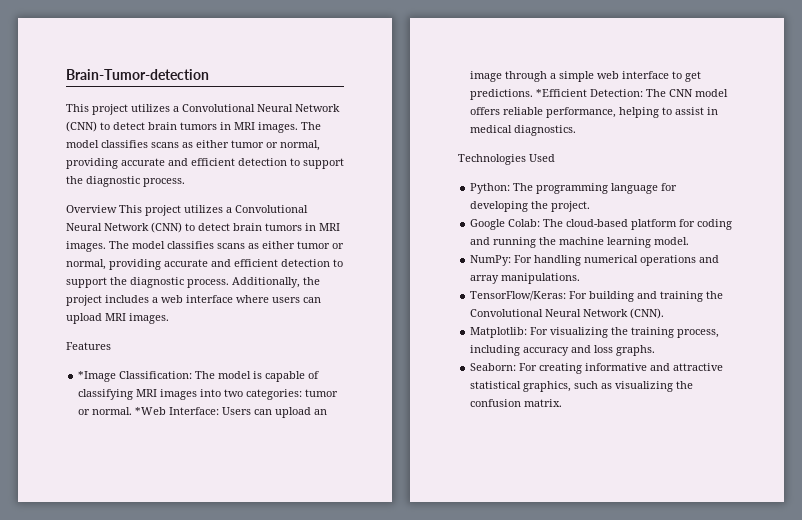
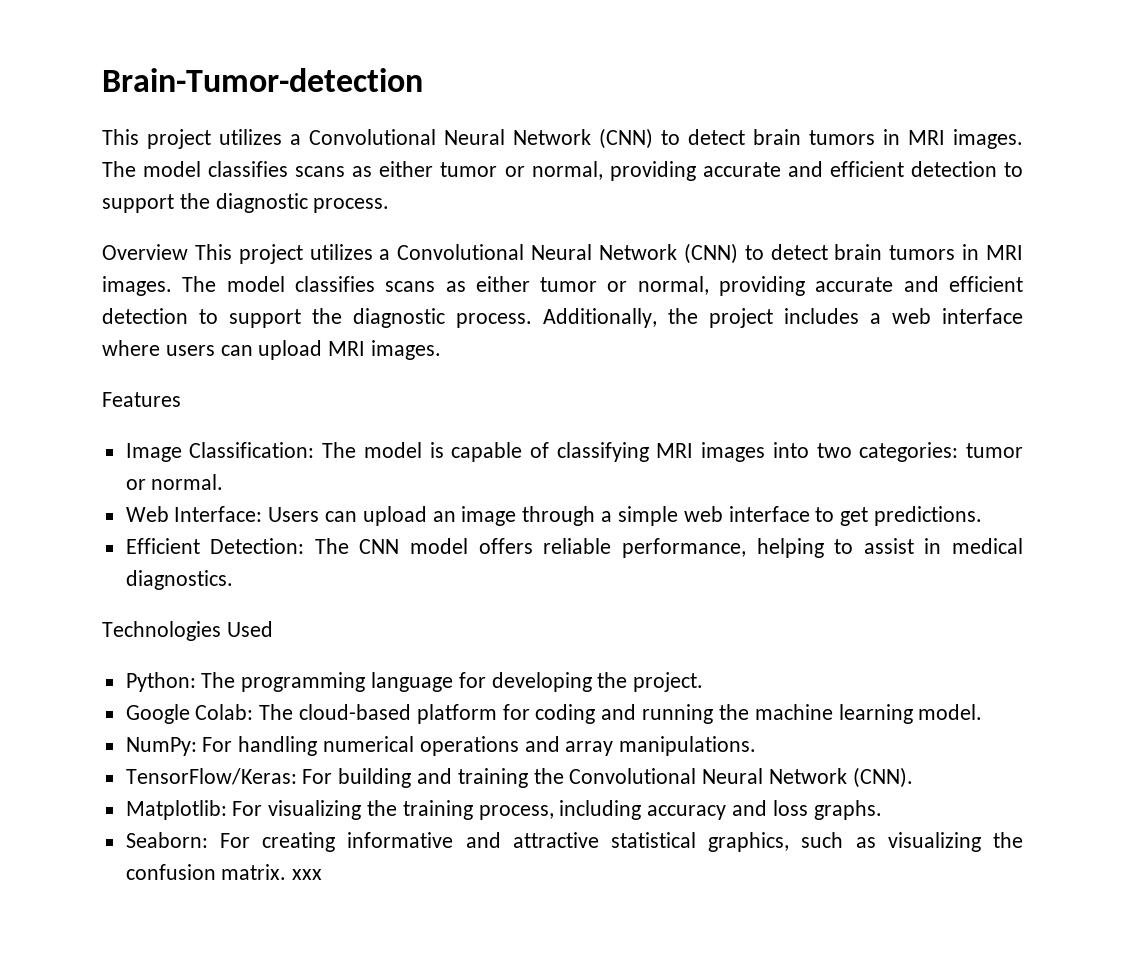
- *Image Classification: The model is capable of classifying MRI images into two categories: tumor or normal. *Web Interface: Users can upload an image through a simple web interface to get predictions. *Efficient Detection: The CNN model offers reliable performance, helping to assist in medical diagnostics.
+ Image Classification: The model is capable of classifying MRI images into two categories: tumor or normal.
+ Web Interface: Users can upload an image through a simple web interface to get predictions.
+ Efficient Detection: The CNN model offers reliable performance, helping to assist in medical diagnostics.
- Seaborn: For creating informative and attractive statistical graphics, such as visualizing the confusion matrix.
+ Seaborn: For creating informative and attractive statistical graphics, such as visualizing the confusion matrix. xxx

* * *

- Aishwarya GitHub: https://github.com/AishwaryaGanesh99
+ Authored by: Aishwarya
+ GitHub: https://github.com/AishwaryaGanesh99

---

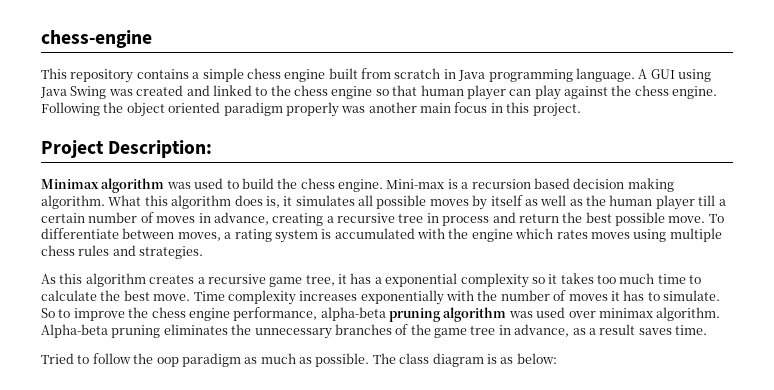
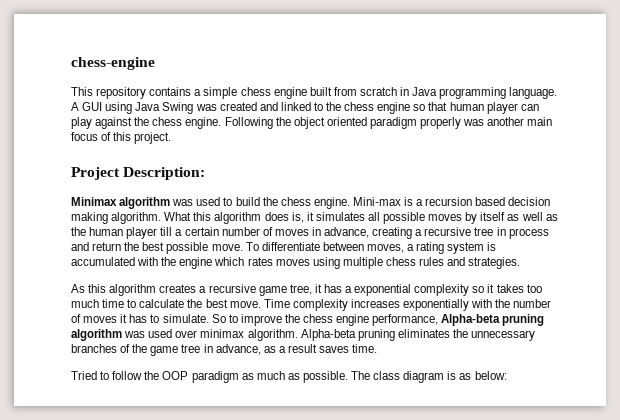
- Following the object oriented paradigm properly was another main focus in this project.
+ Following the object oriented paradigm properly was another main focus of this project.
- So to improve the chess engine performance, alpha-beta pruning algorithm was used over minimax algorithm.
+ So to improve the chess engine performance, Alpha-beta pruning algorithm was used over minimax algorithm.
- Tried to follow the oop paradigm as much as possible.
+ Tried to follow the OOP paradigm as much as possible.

Assignment: Write down, word for word, the lines above from the one containing "- *Image Classification: The" through the one containing "confusion matrix. xxx", both ends included.

Task result:
- *Image Classification: The model is capable of classifying MRI images into two categories: tumor or normal. *Web Interface: Users can upload an image through a simple web interface to get predictions. *Efficient Detection: The CNN model offers reliable performance, helping to assist in medical diagnostics.
+ Image Classification: The model is capable of classifying MRI images into two categories: tumor or normal.
+ Web Interface: Users can upload an image through a simple web interface to get predictions.
+ Efficient Detection: The CNN model offers reliable performance, helping to assist in medical diagnostics.
- Seaborn: For creating informative and attractive statistical graphics, such as visualizing the confusion matrix.
+ Seaborn: For creating informative and attractive statistical graphics, such as visualizing the confusion matrix. xxx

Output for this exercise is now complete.